Sergei Sergeyevich Grishin (Серге́й Серге́евич Гришин; born 18 November 1973) is a Russian professional football coach and a former player.

==Honours==
- Russian Premier League runner-up: 1997.
- Russian Cup runner-up: 1997, 1999.
- Kazakhstan Cup winner: 2005.
- Top 33 players year-end list: 1997.

==International career==
Grishin played his first game for Russia on 30 April 1997 against Luxembourg in a 1998 FIFA World Cup qualifier, scoring a goal on his debut. He only played two more games for Russia.

==Career stats==
| Season | Club | Country | Level | Apps | Goals |
| 2005 | Zhenis Astana | Kazakhstan | I | 11 | 0 |
| 2005 | FC Anzhi Makhachkala | Russia | II | 13 | 0 |
| 2005 | FC Terek Grozny | Russia | I | 0 | 0 |
| 2004 | FC Shinnik Yaroslavl | Russia | I | 24 | 0 |
| 2003 | FC Shinnik Yaroslavl | Russia | I | 20 | 1 |
| 2002 | FC Shinnik Yaroslavl | Russia | I | 28 | 4 |
| 2001 | FC Shinnik Yaroslavl | Russia | II | 29 | 3 |
| 2000 | FC Dynamo Moscow | Russia | I | 19 | 4 |
| 1999 | FC Dynamo Moscow | Russia | I | 24 | 1 |
| 1998 | FC Dynamo Moscow | Russia | I | 16 | 2 |
| 1997 | FC Dynamo Moscow | Russia | I | 28 | 1 |
| 1996 | FC Dynamo Moscow | Russia | I | 26 | 2 |
| 1995 | Asmaral Moscow | Russia | II | 40 | 3 |
| 1994 | Asmaral Moscow | Russia | II | 35 | 2 |
| 1993 | Asmaral Kislovodsk | Russia | II | 11 | 0 |
| 1993 | Asmaral Moscow | Russia | I | 2 | 0 |
| 1992 | FC Torpedo Moscow | Russia | I | 0 | 0 |
| 1991 | FC Torpedo Moscow | USSR | I | 0 | 0 |

==International goal==
Scores and results list Russia's goal tally first.
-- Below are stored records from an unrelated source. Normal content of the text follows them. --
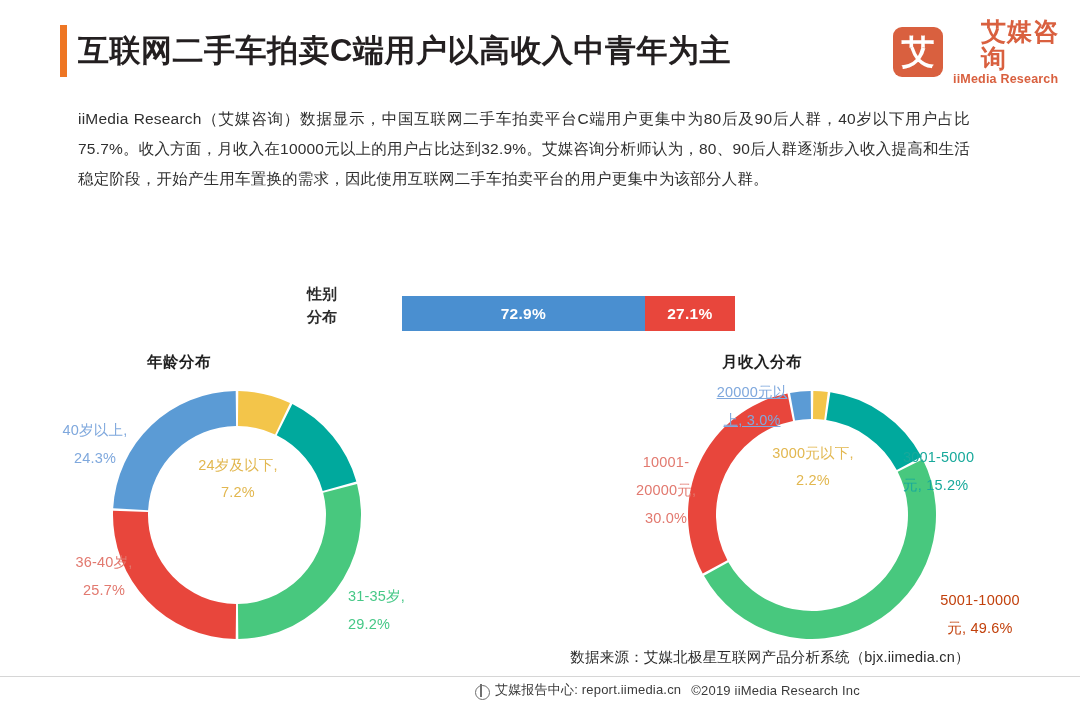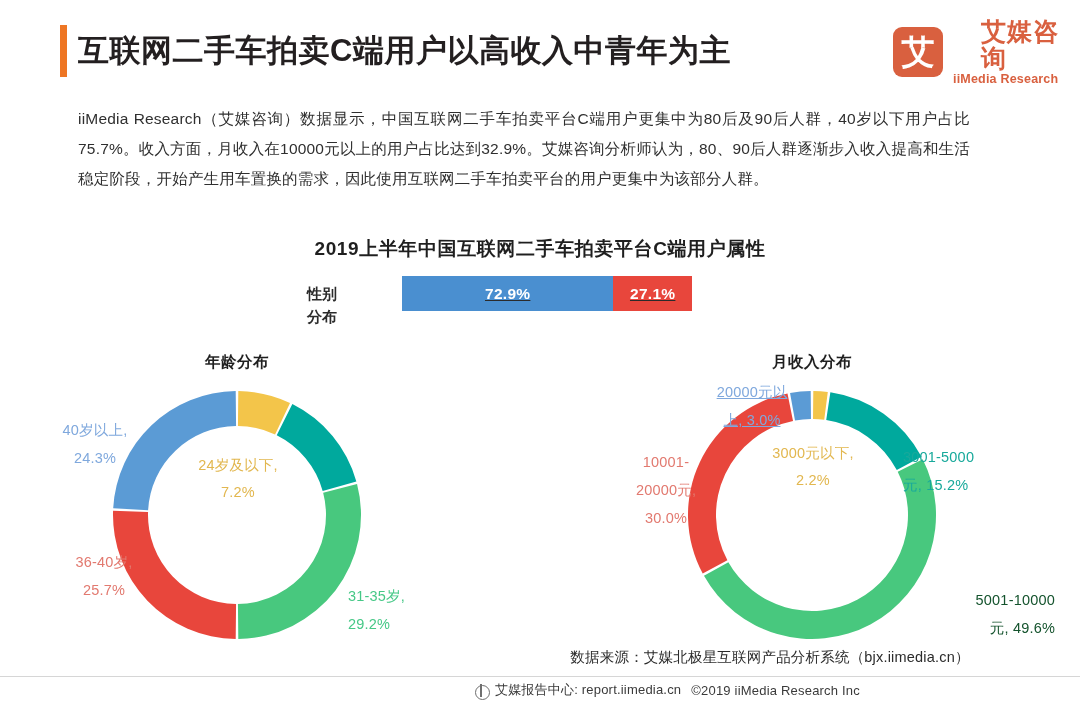--- a/index.html
+++ b/index.html
@@ -272,7 +272,6 @@
 
   <div class="body-copy">iiMedia Research（艾媒咨询）数据显示，中国互联网二手车拍卖平台C端用户更集中为80后及90后人群，40岁以下用户占比75.7%。收入方面，月收入在10000元以上的用户占比达到32.9%。艾媒咨询分析师认为，80、90后人群逐渐步入收入提高和生活稳定阶段，开始产生用车置换的需求，因此使用互联网二手车拍卖平台的用户更集中为该部分人群。</div>
 
-  <div class="chart-title">2019上半年中国互联网二手车拍卖平台C端用户属性</div>
 
   <div class="gender-label">性别<br>分布</div>
   <div class="gender-bar">

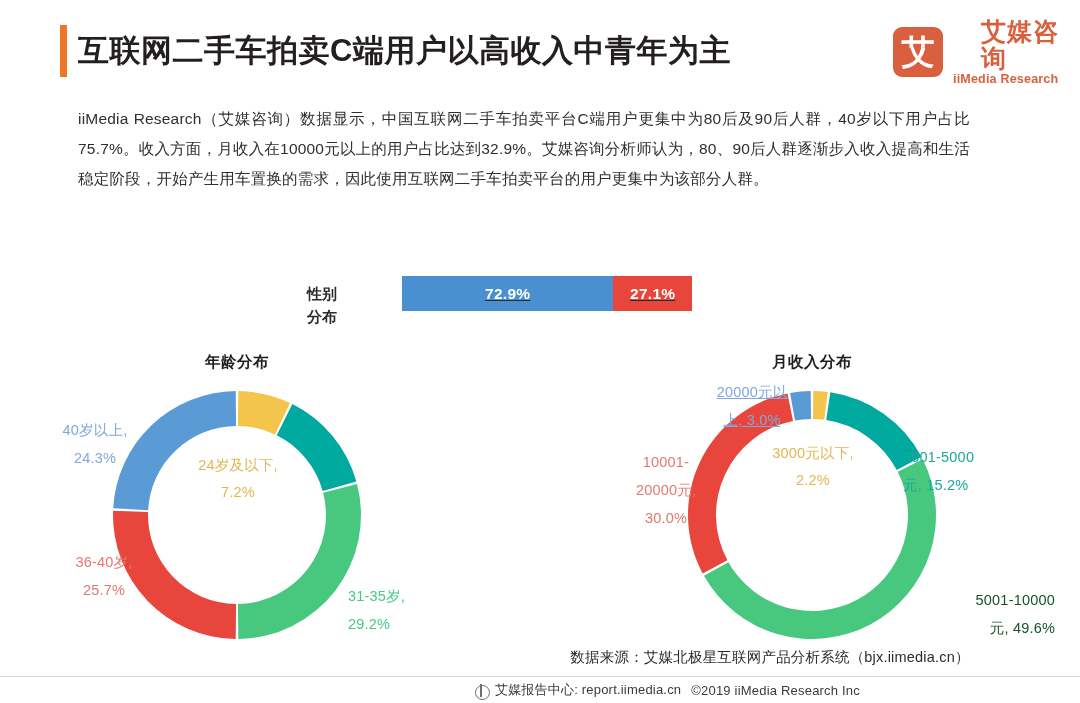--- a/index.html
+++ b/index.html
@@ -134,12 +134,11 @@
   .gender-bar {
     position: absolute;
     left: 402px;
-    top: 276px;
-    width: 290px;
+    top: 296px;
+    width: 333px;
     height: 35px;
     display: flex;
     overflow: hidden;
-    text-decoration: underline;
   }
   .gender-seg {
     display: flex;

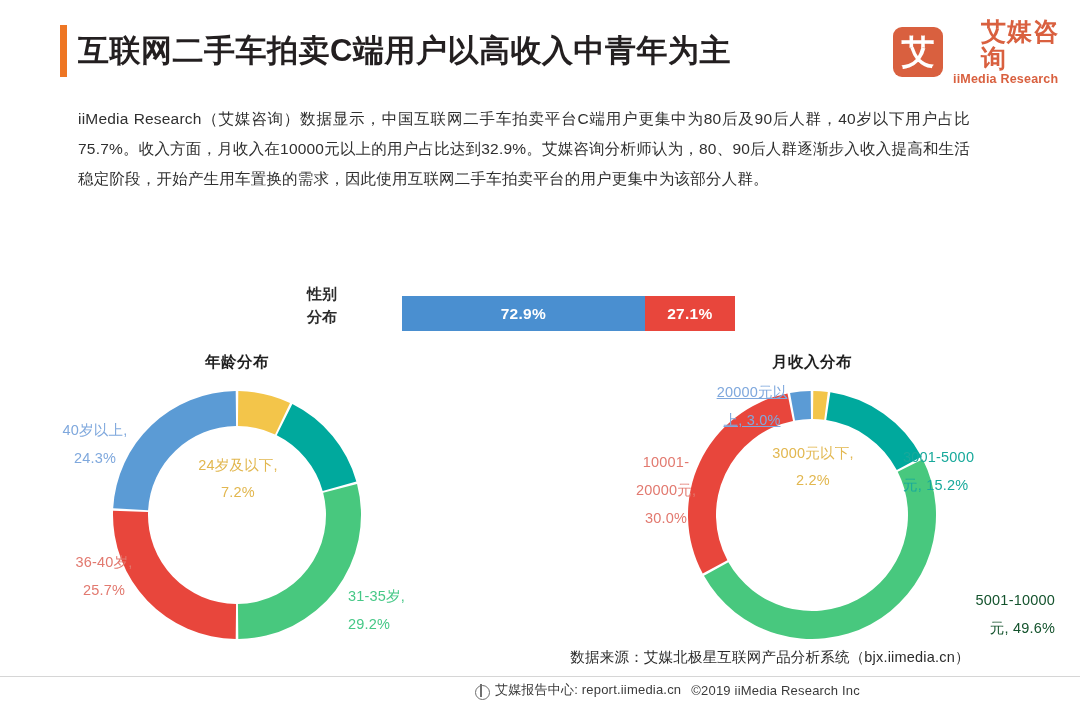--- a/index.html
+++ b/index.html
@@ -158,7 +158,7 @@
     font-size: 15.5px;
     font-weight: bold;
     color: #1f1f1f;
-    text-align: center;
+    text-align: left;
     letter-spacing: 0.5px;
   }
   #age-title    { left: 147px; top: 352px; width: 180px; }

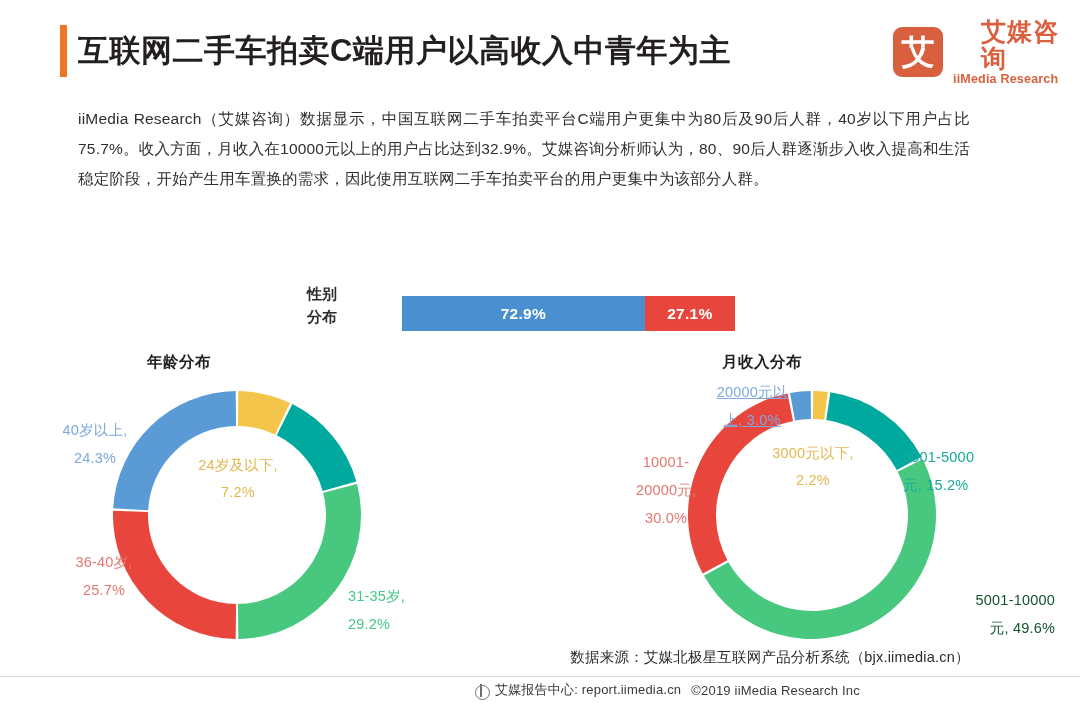--- a/index.html
+++ b/index.html
@@ -194,7 +194,7 @@
   #lbl-age-40 { left: 30px;  top: 416px; width: 130px; color: #7fa8dd; text-align: center; }
   
   #lbl-inc-3001  { left: 903px; top: 396px; width: 130px; color: #18a99b; text-align: left; margin-top: 47px; }
-  #lbl-inc-5001  { left: 905px; top: 586px; width: 150px; color: #14532d; text-align: right; }
+  #lbl-inc-5001  { left: 905px; top: 586px; width: 150px; color: #c2410c; text-align: center; }
   #lbl-inc-10001 { left: 606px; top: 448px; width: 120px; color: #e2796f; text-align: center; }
   #lbl-inc-20000 { left: 692px; top: 378px; width: 120px; color: #7fa8dd; text-align: center; text-decoration: underline; }
 

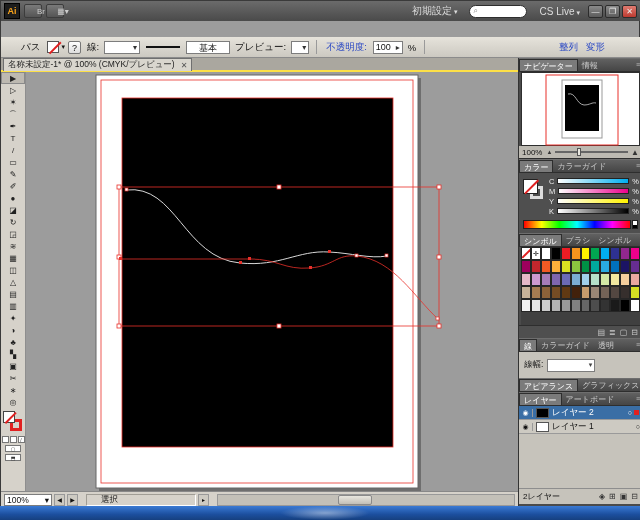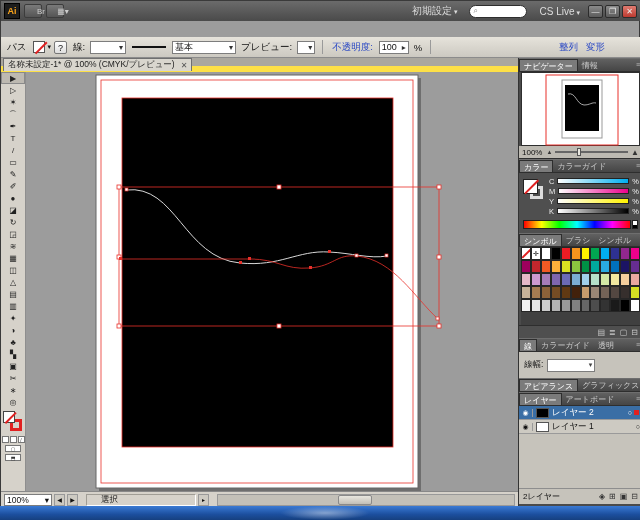--- a/index.html
+++ b/index.html
@@ -153,7 +153,7 @@
 
 
   <div id="controlbar">
-    <span class="lbl" style="margin-left:6px;">パス</span>
+    <span class="lbl" style="margin-left:20px;">パス</span>
     <span class="cb-swatch"></span>
     <span class="caret">▾</span>
     <span id="help-btn">?</span>

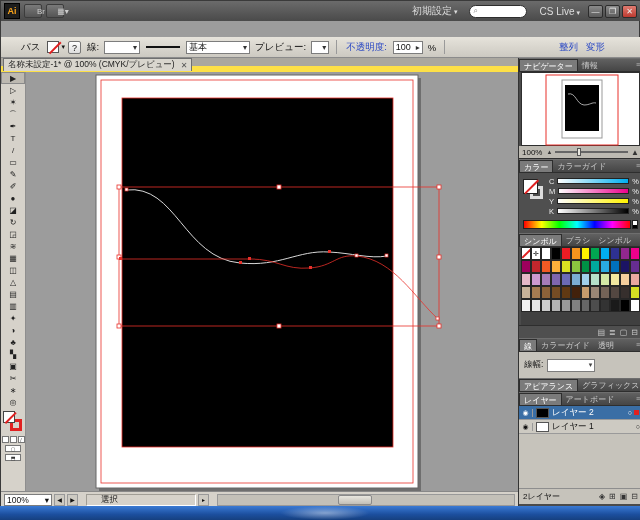--- a/index.html
+++ b/index.html
@@ -163,7 +163,7 @@
         <span>▾</span>
       </span>
     <span id="line-sample"></span>
-    <span class="cb-dd" style="width:64px;">
+    <span class="cb-dd" style="width:44px;flex-direction:column;">
       <span style="font-size:9px;color:#111;">基本</span>
         <span>▾</span>
     </span>

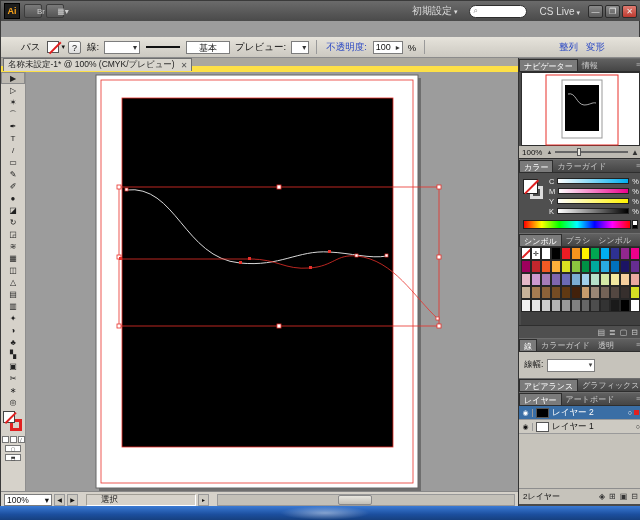--- a/index.html
+++ b/index.html
@@ -40,7 +40,7 @@
     font-size:9px;text-align:center;line-height:12px;margin:0 3px;}
   #line-sample{width:34px;height:2px;background:#111;margin:0 4px;}
   
-  #tabstrip{position:absolute;left:0;top:57px;width:517px;height:14px;background:#aaa79f;border-bottom:6px solid #fde047;}
+  #tabstrip{position:absolute;left:0;top:57px;width:517px;height:14px;background:#aaa79f;border-bottom:2px solid #fde047;}
   #doc-tab{position:absolute;left:2px;top:0;height:13px;background:#d9d6ce;border:1px solid #6f6f6f;border-bottom:none;
     display:flex;align-items:center;font-size:8.5px;color:#222;padding:0 4px;}
   #doc-tab .x{margin-left:6px;color:#555;font-size:8px;}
| No | Date | Venue | Opponent | Score | Result | Competition |
|---|---|---|---|---|---|---|
| 1. | 30 April 1997 | Dynamo Stadium, Moscow, Russia | Luxembourg | 2–0 | 3–0 | 1998 World Cup qualifier |

==Personal life==
His father Sergei Grishin also played football professionally, winning the title in the Soviet Top League in 1976.

In September 2022, Grishin received summons to appear at the military commissariat for potential call-up to the Russian Army during the 2022 Russian mobilization.